I hadn't planned an excursion beyond the funeral I was attending, but a lazy morning reading the paper lead me to the days happenings section, and much to my delight, a Sheep-to-Shawl was going on in the very town I was in. So with only an hour left of the S-t-S I dashed over to what was probably the smallest knitting event I've seen. But one with miniature pony rides and a really cool vintage hat display nonetheless.

There were 4 booths, 5 if you count the painter who didn't have a lick of fiber portrayed in her work. Two vendors feverously spun away from huge baskets of freshly sheared fleece. Another was working on some miniscule version of what I believe was tatting. And then there was a woman demonstrating how the raw fleece was combed and combed until the fibers all lay the same way, and then spun it up.
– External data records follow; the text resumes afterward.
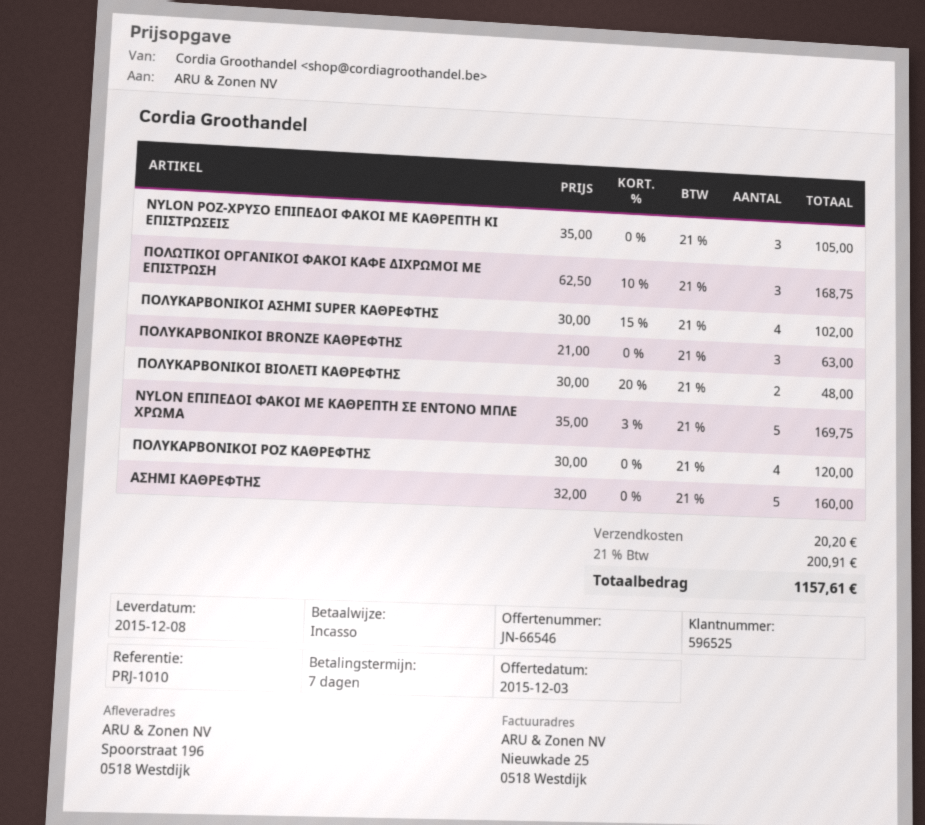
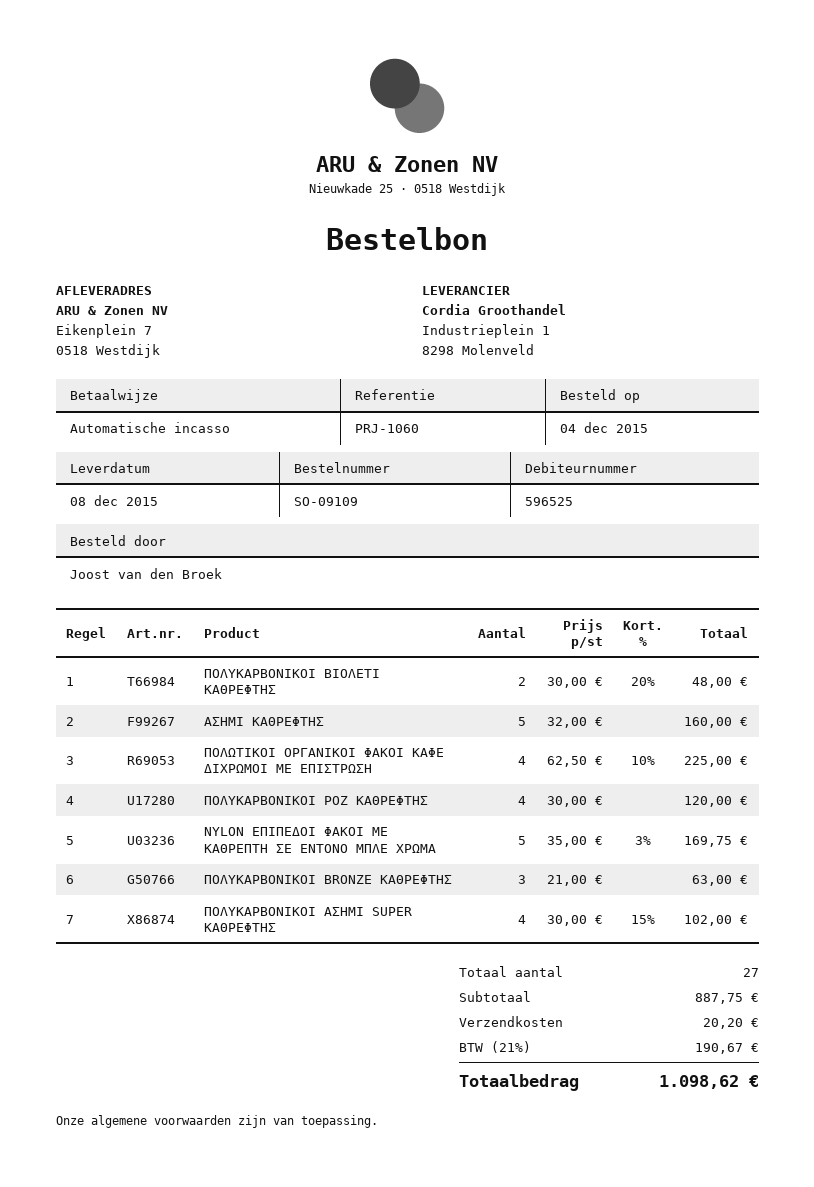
reference: PRJ-1010 -> PRJ-1060
ship to: Spoorstraat 196, 0518 Westdijk -> Eikenplein 7, 0518 Westdijk
NYLON ΡΟΖ-ΧΡΥΣΟ ΕΠΙΠΕΔΟΙ ΦΑΚΟΙ ΜΕ ΚΑΘΡΕΠΤΗ ΚΙ ΕΠΙΣΤΡΩΣΕΙΣ: 3 x 35.00 = 105.00 -> none
ΠΟΛΩΤΙΚΟΙ ΟΡΓΑΝΙΚΟΙ ΦΑΚΟΙ ΚΑΦΕ ΔΙΧΡΩΜΟΙ ΜΕ ΕΠΙΣΤΡΩΣΗ: 3 x 62.50 - 10% = 168.75 -> 4 x 62.50 - 10% = 225.00
tax: 21% = 200.91 -> 21% = 190.67
total: 1157.61 -> 1098.62

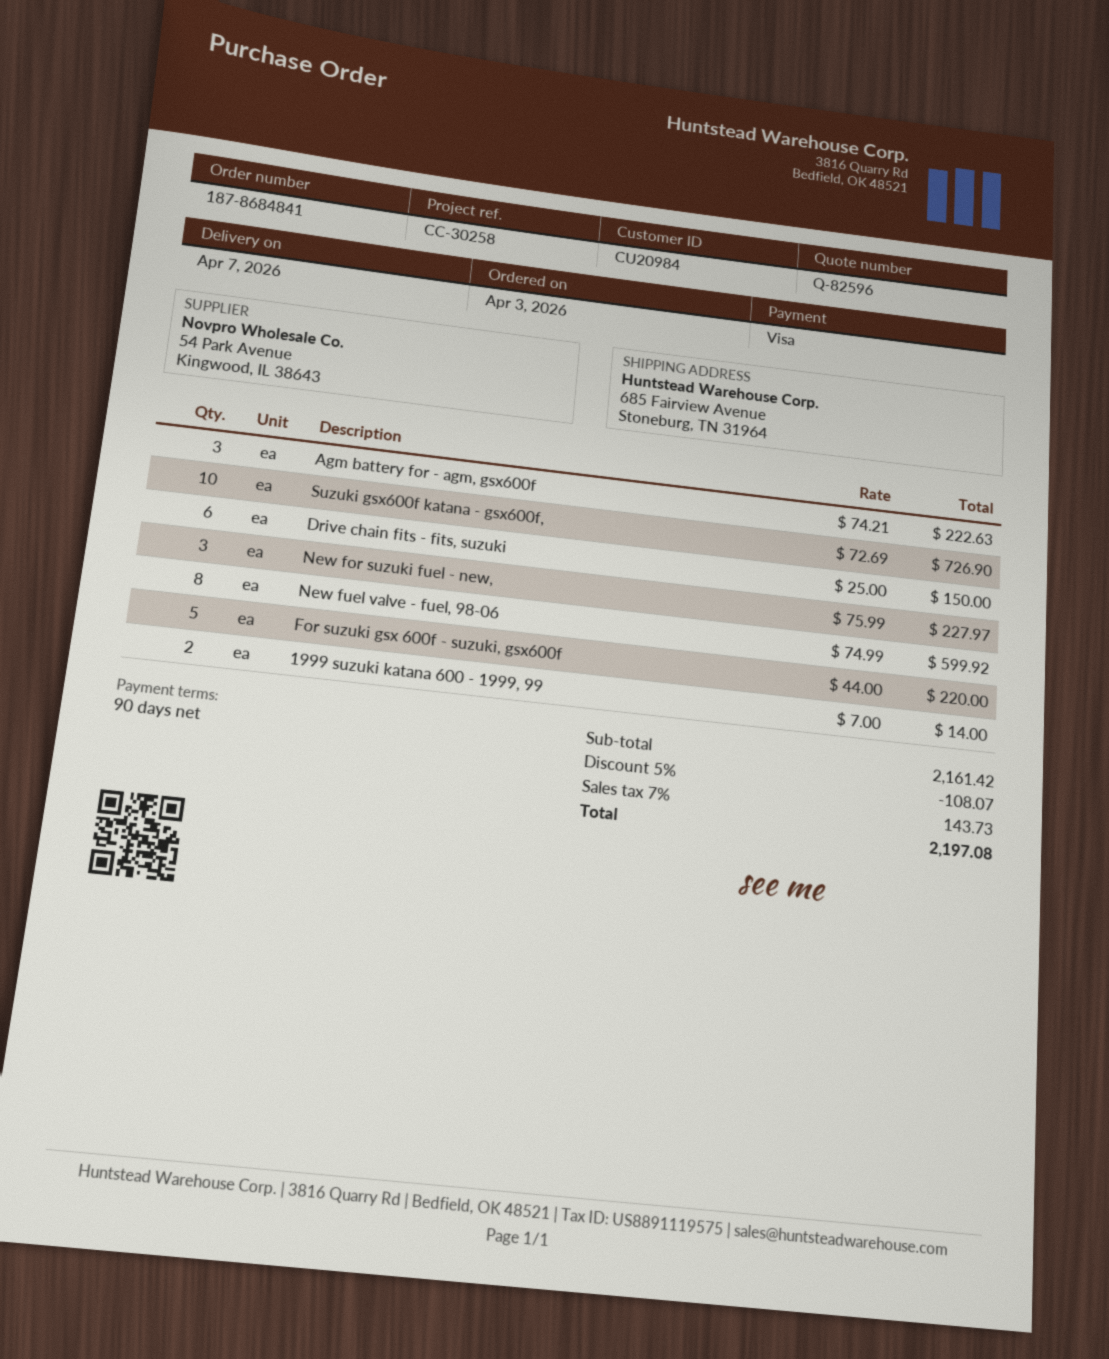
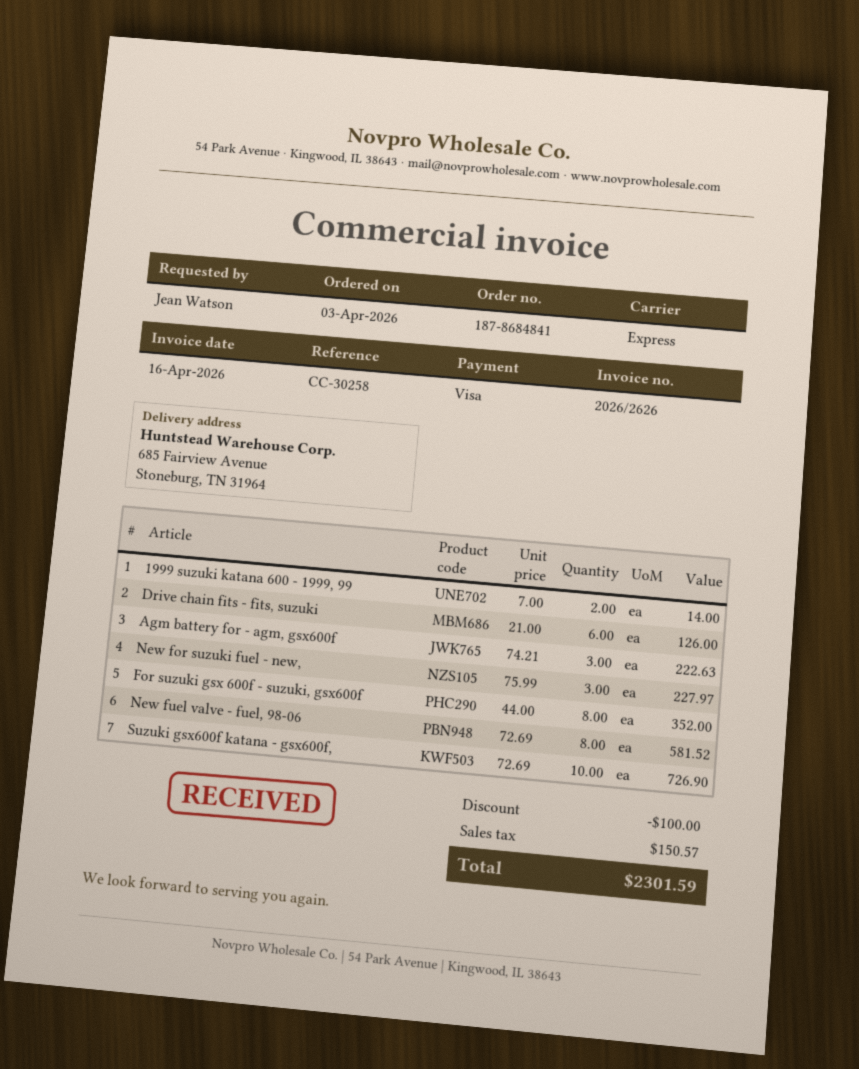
Drive chain fits - fits, suzuki: 6 x 25.00 = 150.00 -> 6 x 21.00 = 126.00
New fuel valve - fuel, 98-06: 8 x 74.99 = 599.92 -> 8 x 72.69 = 581.52
For suzuki gsx 600f - suzuki, gsx600f: 5 x 44.00 = 220.00 -> 8 x 44.00 = 352.00
discount: 108.07 -> 100.00
tax: 143.73 -> 150.57
total: 2197.08 -> 2301.59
The finished product was smooth, lumpy, and somewhere in between. She pulled bits of puff that didn't quite get tangled in, doubled it up on it's self and voila! Hand spun yarn was born.

Many of my friends come away from events like this with arms cradling their newly acquired stash. My score was not to be had that day. A certain yellow yarn I just can't seem to locate is out there somewhere waiting for me, and so my purchases amounted to a $4 cat toy and a strip of raffle tickets that only left my wallet lighter. Ooh, and these adorable stickers I have no idea what I'm going to do with.

I'm sure one of these days I will venture into the handspun yarns, but for now I have a small collection of yarns large enough to keep me busy well into the next few years.